Sedangkan untuk Raperda Tentang Rencana Pembangunan Jangka Menengah Daerah (RPJMD) Kabupaten Banyuwangi 2025-2029 masih dalam tahap NA. Karena hal tersebut terkait dengan visi misi Bupati Banyuwangi dalam lima tahun kedepan, sehingga masih menunggu pelantikan pasangan Bupati-Wakil Bupati Banyuwangi 2025-2030.

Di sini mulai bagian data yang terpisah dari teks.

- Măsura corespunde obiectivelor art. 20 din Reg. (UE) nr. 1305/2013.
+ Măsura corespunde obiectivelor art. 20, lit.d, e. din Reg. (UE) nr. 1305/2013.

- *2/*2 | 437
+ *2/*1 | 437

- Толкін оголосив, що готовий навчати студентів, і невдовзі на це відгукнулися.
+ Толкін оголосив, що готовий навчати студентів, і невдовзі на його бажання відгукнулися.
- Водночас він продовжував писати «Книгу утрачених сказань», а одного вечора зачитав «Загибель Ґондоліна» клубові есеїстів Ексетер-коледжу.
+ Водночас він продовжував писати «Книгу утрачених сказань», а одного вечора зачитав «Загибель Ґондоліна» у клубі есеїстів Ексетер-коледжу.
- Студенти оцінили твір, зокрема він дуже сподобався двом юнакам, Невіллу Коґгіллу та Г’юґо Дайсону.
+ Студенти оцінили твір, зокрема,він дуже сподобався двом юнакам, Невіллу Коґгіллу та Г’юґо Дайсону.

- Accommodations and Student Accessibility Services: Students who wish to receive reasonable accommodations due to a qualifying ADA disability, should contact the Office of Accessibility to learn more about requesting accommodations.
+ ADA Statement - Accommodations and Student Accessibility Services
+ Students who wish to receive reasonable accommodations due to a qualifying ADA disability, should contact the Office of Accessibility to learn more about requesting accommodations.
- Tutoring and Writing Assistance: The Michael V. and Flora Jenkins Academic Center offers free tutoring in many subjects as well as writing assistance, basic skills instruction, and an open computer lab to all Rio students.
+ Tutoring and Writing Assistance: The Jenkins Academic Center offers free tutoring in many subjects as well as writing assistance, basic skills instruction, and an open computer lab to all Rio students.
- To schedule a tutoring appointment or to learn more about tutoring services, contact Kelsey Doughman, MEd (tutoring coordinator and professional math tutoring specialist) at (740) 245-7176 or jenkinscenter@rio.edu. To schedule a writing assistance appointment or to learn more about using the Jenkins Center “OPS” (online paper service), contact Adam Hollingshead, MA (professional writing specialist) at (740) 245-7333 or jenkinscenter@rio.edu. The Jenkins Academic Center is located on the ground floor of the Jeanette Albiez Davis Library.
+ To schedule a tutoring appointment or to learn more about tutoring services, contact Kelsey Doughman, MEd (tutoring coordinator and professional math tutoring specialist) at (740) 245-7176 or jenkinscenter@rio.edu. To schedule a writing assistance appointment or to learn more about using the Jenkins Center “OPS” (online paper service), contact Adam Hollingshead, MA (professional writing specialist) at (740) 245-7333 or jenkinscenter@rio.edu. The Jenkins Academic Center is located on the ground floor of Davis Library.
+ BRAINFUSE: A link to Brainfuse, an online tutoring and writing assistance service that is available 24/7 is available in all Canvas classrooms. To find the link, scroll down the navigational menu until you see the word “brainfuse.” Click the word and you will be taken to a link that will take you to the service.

Harapan legislatif menurut Rohan terutama terkait dengan Raperda PDRD yang intinya bagaimana upaya pemerintah untuk meningkatkan Pendapatan Asli Daerah (PAD).
“Inti dari Perda ini sebetulnya untuk meningkatkan kesejahteraan rakyat. Poin-poinnya masuk apa tidak nanti akan kita kaji setelah mendapatkan harmonisasi dari pihak eksekutif,” pungkas Rohan.